On Tue, Nov 04, 2008 at 03:31:56PM -0500, Ben Guthro wrote:
Daniel P. Berrange wrote on 11/04/2008 02:56 PM:
> A couple more things I've not fixed but are on the todo list
>
> - THe QEMU driver doesn't emit the ADDED or REMOVED events for VMs
> which virt-manager requires in order to fully avoid polling.
Not to derail this topic from your patch...but this comment somewhat
relates to the xen driver changes I've been looking at.
Currently, I can detect domains being externally created, and destroyed
via a xenstore watch.
That said - there is no mechanism like @introduceDomain/@releaseDomain
for the rest of domain lifecycle events. As far as I can tell, these
control events such as pause/resume, etc are controlled via the xen
control(xc) library. I saw nothing in this library, or the xend python
code that would indicate that anything is written in xenstore.

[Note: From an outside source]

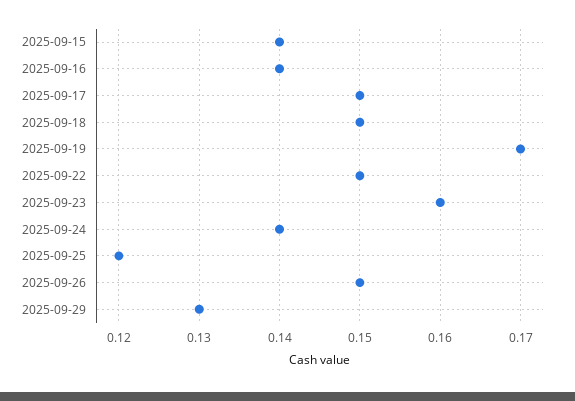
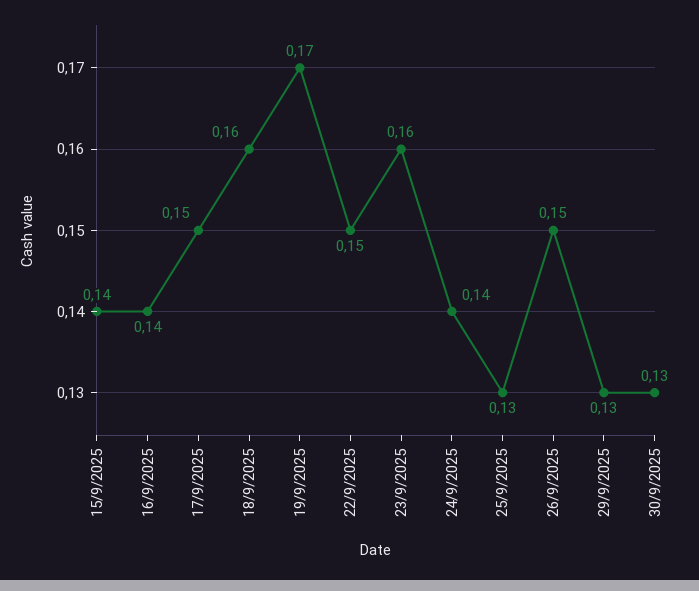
2025-09-18: 0.15 -> 0.16
2025-09-25: 0.12 -> 0.13
30/9/2025: none -> 0.13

So - I can look into plumbing up the rest of the events in the driver
without this. This would mean that it could emit events when issued by
libvirt, but would only issue STARTED, and STOPPED events from external
influences like 'xm'
Hmm, nothing is ever as simple as it first seems in the Xen world :-)

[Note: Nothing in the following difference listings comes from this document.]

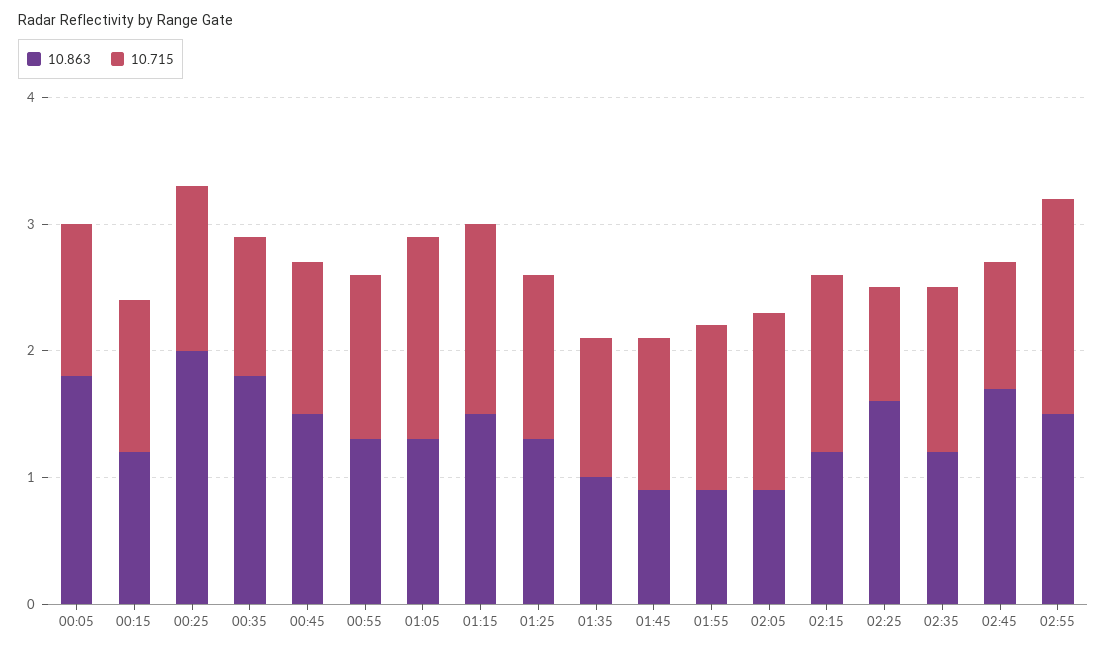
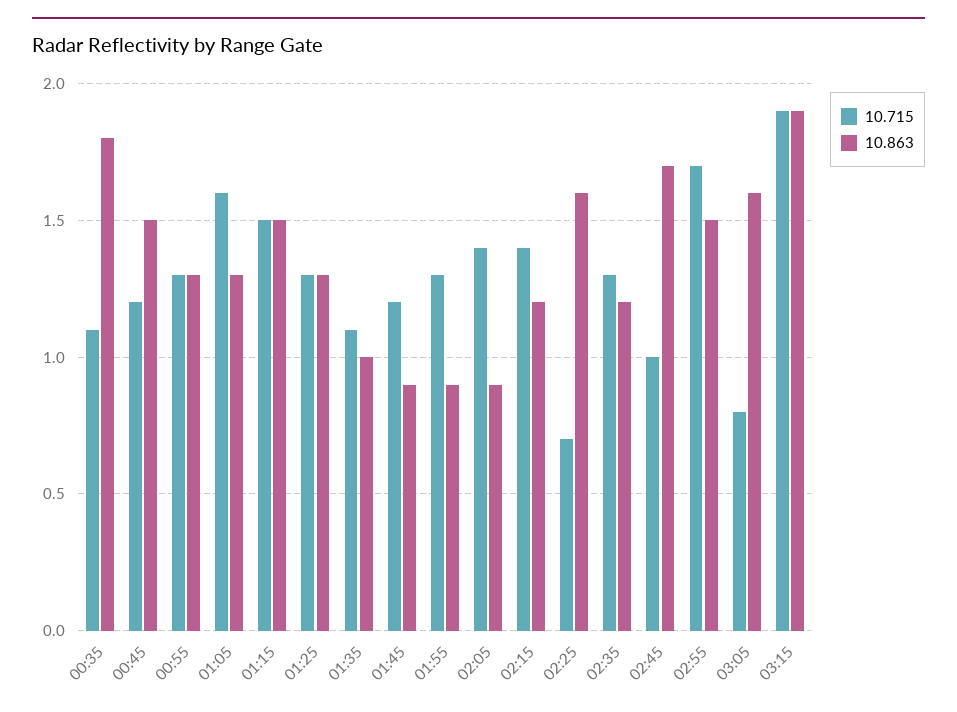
10.863, 00:05: 1.8 -> none
10.715, 00:05: 1.2 -> none
10.863, 00:15: 1.2 -> none
10.715, 00:15: 1.2 -> none
10.863, 00:25: 2 -> none
10.715, 00:25: 1.3 -> none
10.715, 02:25: 0.9 -> 0.7
10.715, 03:05: none -> 0.8
10.863, 03:05: none -> 1.6
10.715, 03:15: none -> 1.9
10.863, 03:15: none -> 1.9

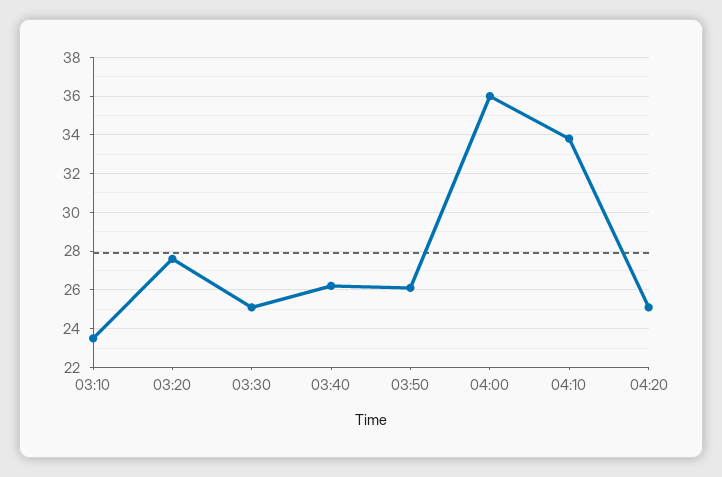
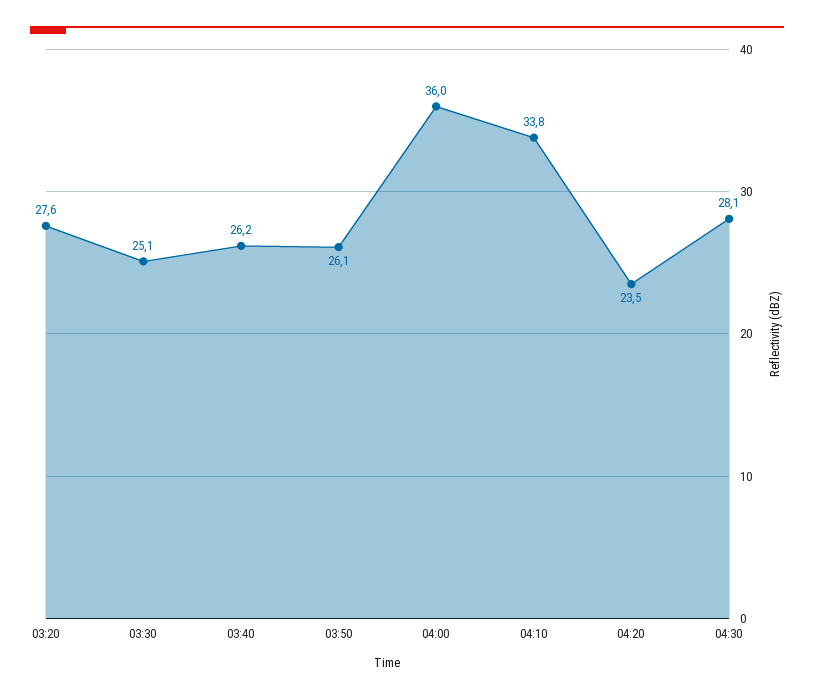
03:10: 23.5 -> none
04:20: 25 -> 23.5
04:30: none -> 28.1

So, first off all there are two possible backends for libvirt Xen
- Old Xen < 3.0.4. The 'xm_internal.c' file manages /etc/xen
config files for inactive VMs directly
- New Xen >= 3.0.4. The 'xend_internal.c' file use Xen SEXPR API
for managing inactive VMs. XenD indirectly stuffs them into the
directory /var/lib/xend/domains/
In both cases we can only figure out STARTED/STOPPED from hypervisor &
xenstored events.
In the first case, we could use inotify to get notication of files in
/etc/xen being added/removed and thus do the ADDED/REMOVED events.
We could actually also use inotify on /var/lib/xend/domains/ though
that feels a little more evil since that's a private directory to
XenD.
This still doesn't give us any pause/resume/save/restore events. The
latter two would just in fact show up as STARTED/STOPPED events.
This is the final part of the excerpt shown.